Однажды она попросила поэта почитать ей сказку любви. Он долго отказывался, но потом все-таки уступил. Он читал, это был душный вечер, и на задавленном тяжелыми тучами небосклоне беспрестанно полыхали зарницы. Запах воды, аромат цветов, усталый плеск волн возле берега создавали вокруг гнетущую атмосферу.
Он читал, и перед каждым снова вставала картина замка любви, красного замка, откуда сквозь буйство прибоя неслись хриплые и отчаянные стоны ненасытных любовных игр и где жертвы изнурительного любовного огня гасили свою губительную похоть на влажных, смятых ярко-красных простынях.
Кто знает, что творилось в душе поэта, пока он читал. Он читал, искупая всею раненою душой бесстыдную красоту своей давней поэзии, оставшейся в прошлом.
Пока он читал, приникшее к нему теплое тело замершей в восторге женщины вздрагивало, ее темные горящие глаза с вожделением считывали с его губ жаркие и дерзкие слова. И когда он дошел до конца, ее разгоряченное тело впилось в него, обессилев от крика и содрогаясь как в лихорадке под воздействием этой злосчастной страсти его необузданной поэзии. И несмотря на сильную головную боль, он тоже прижался к ней с пылающим взором, и к черной, душной, вспыхивающей зарницами августовской ночи, к протяжному стону ветра и прерывистым всплескам воды примешалось хриплое дыхание людей, задохнувшихся в любовном объятии, а над их головами сомкнулся бушующий и разрушающий все вокруг вал страсти, подобный мутной кровавой волне вспенившегося моря.
С этого вечера любовь ненасытной в своей страсти женщины стала угасать, а одухотворенная созданным им же самим идеалом любовь поэта стремительно вырождаться в нечто ужасное и развратно-низменное.

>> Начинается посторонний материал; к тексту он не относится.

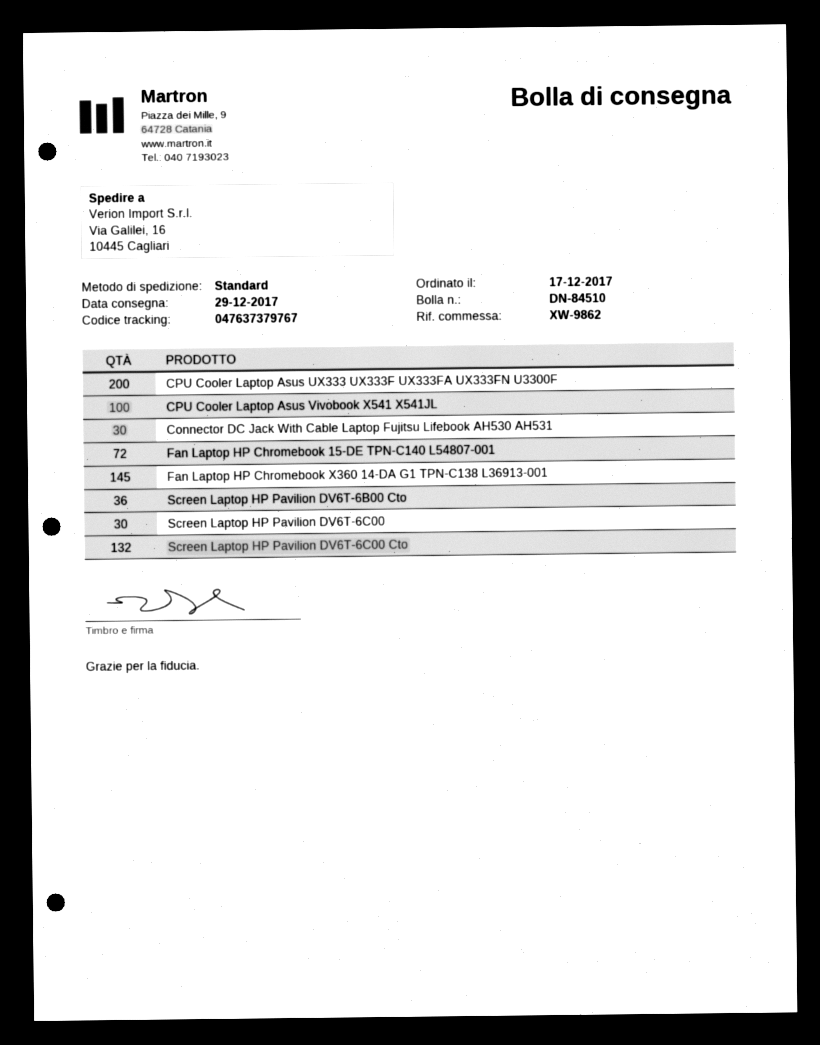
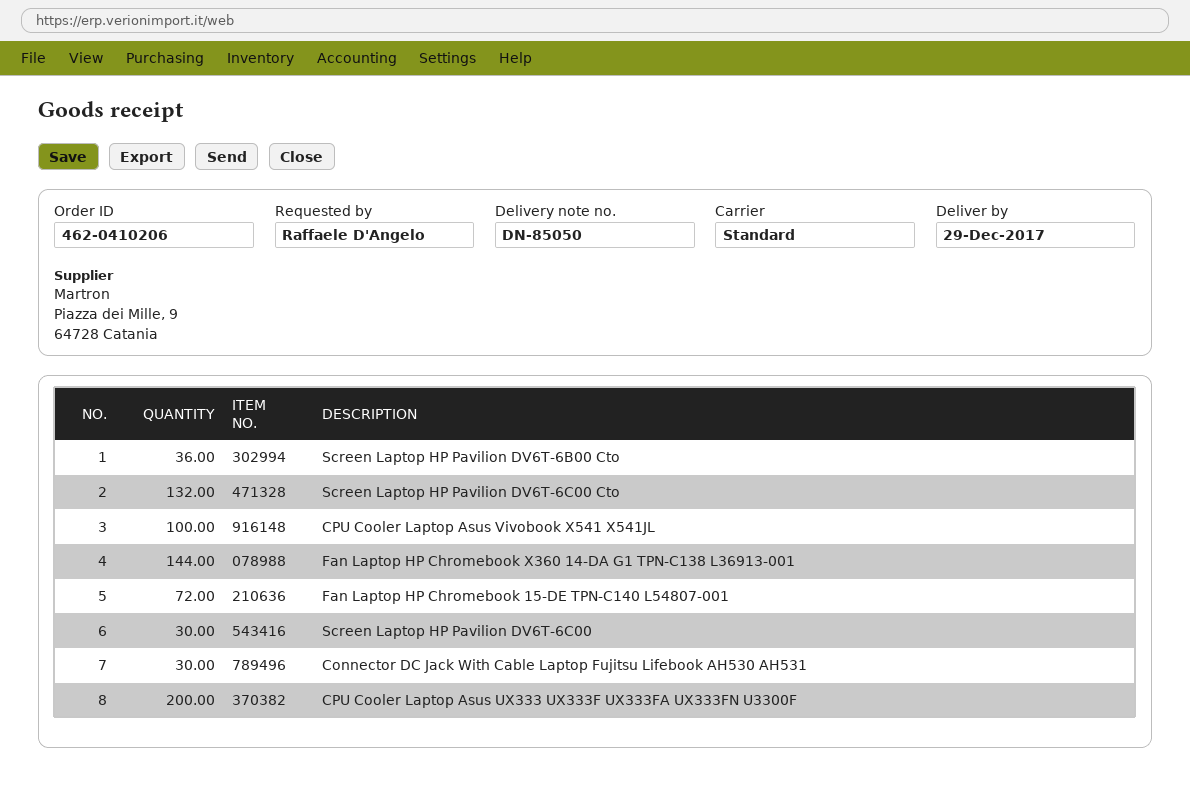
delivery note number: DN-84510 -> DN-85050
Fan Laptop HP Chromebook X360 14-DA G1 TPN-C138 L36913-001: 145 -> 144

Наслаждения они более не испытывали, и вместо этого в мутных, безрадостно-диких, будоражащих судорогах вспыхивала посрамленная похоть, вызывая скорее воображаемые, чем действительно плотские оргии.
Помимо этого, в душе Элизабет зарождалось чувство раскаяния и отчаянное желание освободиться от дурмана развратной страсти. Осененные волшебством старинного искусства музыкальные вечера давно закончились. Взамен она теперь часто часами играла Шопена. Мартин, как она знала, любил эту музыку, но из боязни ощутить на себе ее расслабляющее воздействие избегал ее. От этой захватывающей дух, дразнящей, нечеловечески гениальной музыки нервического художника сейчас целыми днями лихорадило тихий дом. Мартин, который понимал это рафинированное больное искусство во всей его нагнетающей печаль красоте, безмерно страдал и все же не мог избежать колдовских музыкальных чар. Эти девические порывистые такты, уносящийся в гениальном распаде каскад звуков, беспокойные, бередящие изнутри диссонансы, гипнотическое оцепенение под воздействием мечтательной интонации было тем единственным, что могло звучать в душном дрожащем мареве красного замка любви. Однажды, сыграв колыбельную — неземную, благоухающую нежностью и тем не менее возбуждающую исподволь пьесу, — Элизабет вдруг разразилась смехом, немедленно перешедшим в горестные, сотрясавшие ее рыдания. Поэт стоял рядом, бледный, с потухшим взором и перехваченным мукой горлом, и молча смотрел, как терзается подле него поникшая порочная женщина, бьющаяся в мучительных судорогах.